THE MASTER OF THE HIGH COURT, JOHANNESBURG                             4th Respondent

 

JUDGMENT

 

Coram: RE Monama, J

 Introduction.

[1]   The matter came before me in terms of  the order of  my Brother Spilg J  of 1 June 2015[1]. That court  referred this matter  to trial. The Fourth Defendant is not opposing or supporting any of the affected parties.

[2]  The  issue between the  parties is the validity of the will allegedly executed during  7 February 2013 ( The Contested Will).  In this regard, the Plaintiff seeks two orders. The first order is to declare  the   will of the deceased dated 7 February 2013 to be null and secondly  the will of the deceased dated 15 September 2006 to be valid.  As a corollary thereto, he seeks an order of costs against the 2nd and 3rd Defendants for the  initial  application proceedings and this trial.

[3]  The main personae  dramatis are relatives. The  Testatrix is Rukeya Karani (herein referred to as “the Testatrix”  and or “the Deceased”).  The Plaintiff is her  direct brother . The Second  and the Third defendants  are the nephews to them. The First and Fourth  Defendants are cited  herein nomine officci. 

[4]  The Plaintiff’s relies on the evidence of Me. Lourika Buckley , the  hand writing expert,  Me. Sherifa Karani , the  Plaintiff’s wife,  Me. Ayeshabibi Nabee, the Plaintiff’s and the Testatrix’s sister, Me. Khatija Veeran  (born Karani and the sister to the  Second  and the Third Defendants) and  Mr. Ebrahim Mia,  the  Testatrix’s  neighbour ,  who resided  directly opposite the Testatrix’s   property. The family members testified about their relationships.

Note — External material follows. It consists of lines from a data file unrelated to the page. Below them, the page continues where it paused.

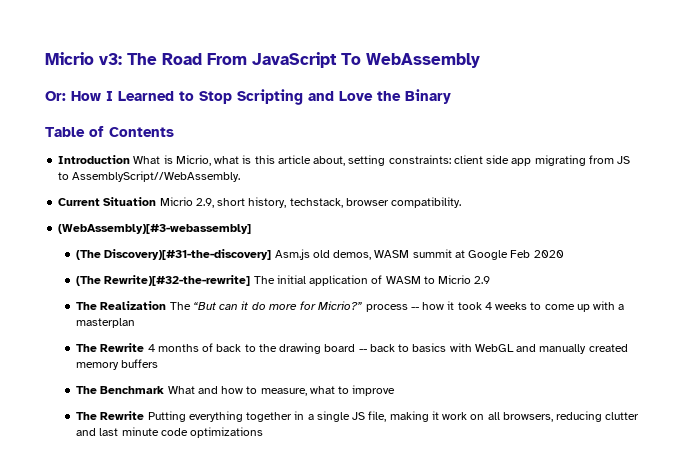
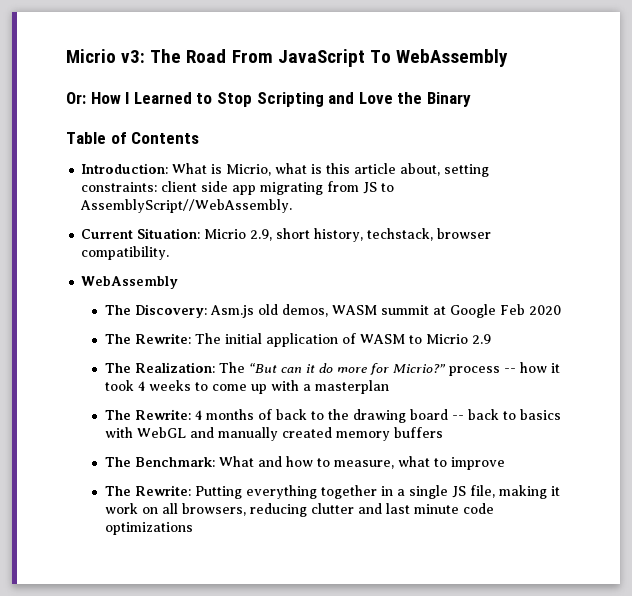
- Introduction What is Micrio, what is this article about, setting constraints: client side app migrating from JS to AssemblyScript//WebAssembly.
+ Introduction: What is Micrio, what is this article about, setting constraints: client side app migrating from JS to AssemblyScript//WebAssembly.
- Current Situation Micrio 2.9, short history, techstack, browser compatibility.
- (WebAssembly)[#3-webassembly]
- (The Discovery)[#31-the-discovery] Asm.js old demos, WASM summit at Google Feb 2020
+ Current Situation: Micrio 2.9, short history, techstack, browser compatibility.
+ WebAssembly
+ The Discovery: Asm.js old demos, WASM summit at Google Feb 2020
- (The Rewrite)[#32-the-rewrite] The initial application of WASM to Micrio 2.9
+ The Rewrite: The initial application of WASM to Micrio 2.9
- The Realization The “But can it do more for Micrio?” process -- how it took 4 weeks to come up with a masterplan
+ The Realization: The “But can it do more for Micrio?” process -- how it took 4 weeks to come up with a masterplan
- The Rewrite 4 months of back to the drawing board -- back to basics with WebGL and manually created memory buffers
+ The Rewrite: 4 months of back to the drawing board -- back to basics with WebGL and manually created memory buffers
- The Benchmark What and how to measure, what to improve
+ The Benchmark: What and how to measure, what to improve
- The Rewrite Putting everything together in a single JS file, making it work on all browsers, reducing clutter and last minute code optimizations
+ The Rewrite: Putting everything together in a single JS file, making it work on all browsers, reducing clutter and last minute code optimizations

[5]  The  Defendants case is based on the evidence of the Second Defendant and. Mr. Yossi Vissoker ,who testified as a handwriting expert witness . Mr. Mohomedali Ahmed Karani  testified about the family relationships, particularly how the Contested  Will   came about.


The brief factual background.

[6]   As stated, this case involves the the Contested Will.  But there are   three other  wills which feature prominently in this matter. The first   will  is  dated  31 August 1994. It was drawn by an attorney. The second    will  is  dated 15 February 2006 and  was drafted by  the Third  Defendant. The third  will  is dated 15 September 2006. This will was drawn by an attorney, Ms. Singh. The fourth  will  is  dated 7 February 2013. This will was dawn by the  Third Defendant in Canada. It was downloaded by the Second Defendant from his electronic mail.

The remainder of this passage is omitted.